[[ Supplied entries, beginning ]]

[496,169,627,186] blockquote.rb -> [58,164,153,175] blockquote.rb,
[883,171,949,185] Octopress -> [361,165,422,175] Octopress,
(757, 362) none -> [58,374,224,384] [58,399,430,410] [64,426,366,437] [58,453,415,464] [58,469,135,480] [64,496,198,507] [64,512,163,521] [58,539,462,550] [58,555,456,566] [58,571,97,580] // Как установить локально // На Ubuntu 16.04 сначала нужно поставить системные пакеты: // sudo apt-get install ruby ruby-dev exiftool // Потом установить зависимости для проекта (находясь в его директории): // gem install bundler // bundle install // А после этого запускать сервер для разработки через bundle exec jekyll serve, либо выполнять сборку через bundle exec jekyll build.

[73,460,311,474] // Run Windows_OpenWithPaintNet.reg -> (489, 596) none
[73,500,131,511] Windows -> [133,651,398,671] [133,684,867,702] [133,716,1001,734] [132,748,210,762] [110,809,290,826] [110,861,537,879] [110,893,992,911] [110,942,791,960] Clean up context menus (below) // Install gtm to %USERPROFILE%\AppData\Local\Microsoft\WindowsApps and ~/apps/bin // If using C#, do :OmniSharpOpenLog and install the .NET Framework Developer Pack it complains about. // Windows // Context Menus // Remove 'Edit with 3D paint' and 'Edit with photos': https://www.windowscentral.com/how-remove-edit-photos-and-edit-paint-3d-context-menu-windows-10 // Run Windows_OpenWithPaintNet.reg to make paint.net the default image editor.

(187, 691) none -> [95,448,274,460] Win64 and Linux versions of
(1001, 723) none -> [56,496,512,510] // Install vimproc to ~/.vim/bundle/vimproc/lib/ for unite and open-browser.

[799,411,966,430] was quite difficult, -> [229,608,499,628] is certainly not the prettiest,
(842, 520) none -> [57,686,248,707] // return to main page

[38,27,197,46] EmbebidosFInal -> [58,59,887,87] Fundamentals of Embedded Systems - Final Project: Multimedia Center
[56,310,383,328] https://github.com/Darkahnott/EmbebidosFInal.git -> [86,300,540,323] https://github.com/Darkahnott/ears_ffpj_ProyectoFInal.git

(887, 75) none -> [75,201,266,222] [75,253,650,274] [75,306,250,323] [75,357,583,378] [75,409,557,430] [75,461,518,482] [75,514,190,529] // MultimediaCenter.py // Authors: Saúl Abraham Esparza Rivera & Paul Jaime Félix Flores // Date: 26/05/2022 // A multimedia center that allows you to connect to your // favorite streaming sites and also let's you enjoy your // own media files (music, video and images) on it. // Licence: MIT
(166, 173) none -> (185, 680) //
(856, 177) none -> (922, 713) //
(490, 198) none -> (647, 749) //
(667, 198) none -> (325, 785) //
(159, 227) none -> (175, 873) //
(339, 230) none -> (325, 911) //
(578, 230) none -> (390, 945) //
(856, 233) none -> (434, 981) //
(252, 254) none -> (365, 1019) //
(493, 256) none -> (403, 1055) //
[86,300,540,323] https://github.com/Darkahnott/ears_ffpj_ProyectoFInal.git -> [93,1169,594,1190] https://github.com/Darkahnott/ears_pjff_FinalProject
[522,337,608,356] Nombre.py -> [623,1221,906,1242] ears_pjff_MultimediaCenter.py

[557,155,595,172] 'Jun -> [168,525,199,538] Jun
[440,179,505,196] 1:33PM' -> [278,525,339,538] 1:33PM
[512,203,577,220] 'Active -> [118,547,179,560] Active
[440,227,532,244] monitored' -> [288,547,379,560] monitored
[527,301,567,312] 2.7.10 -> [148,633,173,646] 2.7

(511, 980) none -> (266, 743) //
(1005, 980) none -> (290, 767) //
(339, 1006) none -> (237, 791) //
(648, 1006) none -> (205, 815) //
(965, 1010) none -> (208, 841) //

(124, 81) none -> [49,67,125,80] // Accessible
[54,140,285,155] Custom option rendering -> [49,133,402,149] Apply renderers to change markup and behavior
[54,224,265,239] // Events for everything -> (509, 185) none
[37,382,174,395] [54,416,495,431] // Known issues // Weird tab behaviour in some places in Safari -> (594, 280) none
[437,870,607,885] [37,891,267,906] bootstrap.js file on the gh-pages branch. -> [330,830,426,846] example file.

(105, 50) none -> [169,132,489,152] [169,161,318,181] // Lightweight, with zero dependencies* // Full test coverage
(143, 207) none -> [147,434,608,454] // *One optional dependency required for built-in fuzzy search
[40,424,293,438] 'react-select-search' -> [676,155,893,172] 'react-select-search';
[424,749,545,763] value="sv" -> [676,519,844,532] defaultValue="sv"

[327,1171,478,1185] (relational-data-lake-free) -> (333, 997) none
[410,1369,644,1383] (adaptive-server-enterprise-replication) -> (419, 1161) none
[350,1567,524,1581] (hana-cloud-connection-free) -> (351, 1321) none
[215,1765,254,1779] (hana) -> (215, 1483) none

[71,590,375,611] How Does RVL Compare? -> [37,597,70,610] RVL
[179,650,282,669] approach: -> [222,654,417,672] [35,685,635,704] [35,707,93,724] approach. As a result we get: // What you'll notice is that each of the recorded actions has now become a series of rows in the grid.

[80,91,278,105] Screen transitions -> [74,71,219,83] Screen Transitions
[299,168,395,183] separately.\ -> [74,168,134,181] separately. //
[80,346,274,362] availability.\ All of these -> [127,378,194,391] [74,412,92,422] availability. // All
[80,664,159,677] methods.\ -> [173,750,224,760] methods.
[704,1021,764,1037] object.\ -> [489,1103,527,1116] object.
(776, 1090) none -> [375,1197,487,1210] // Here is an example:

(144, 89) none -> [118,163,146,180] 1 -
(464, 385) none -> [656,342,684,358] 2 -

[[ Supplied entries, end ]]

**Task brief:** Each line in the data that holds the string "bundle" should be found and copied.

**Expected output:**
(757, 362) none -> [58,374,224,384] [58,399,430,410] [64,426,366,437] [58,453,415,464] [58,469,135,480] [64,496,198,507] [64,512,163,521] [58,539,462,550] [58,555,456,566] [58,571,97,580] // Как установить локально // На Ubuntu 16.04 сначала нужно поставить системные пакеты: // sudo apt-get install ruby ruby-dev exiftool // Потом установить зависимости для проекта (находясь в его директории): // gem install bundler // bundle install // А после этого запускать сервер для разработки через bundle exec jekyll serve, либо выполнять сборку через bundle exec jekyll build.
(1001, 723) none -> [56,496,512,510] // Install vimproc to ~/.vim/bundle/vimproc/lib/ for unite and open-browser.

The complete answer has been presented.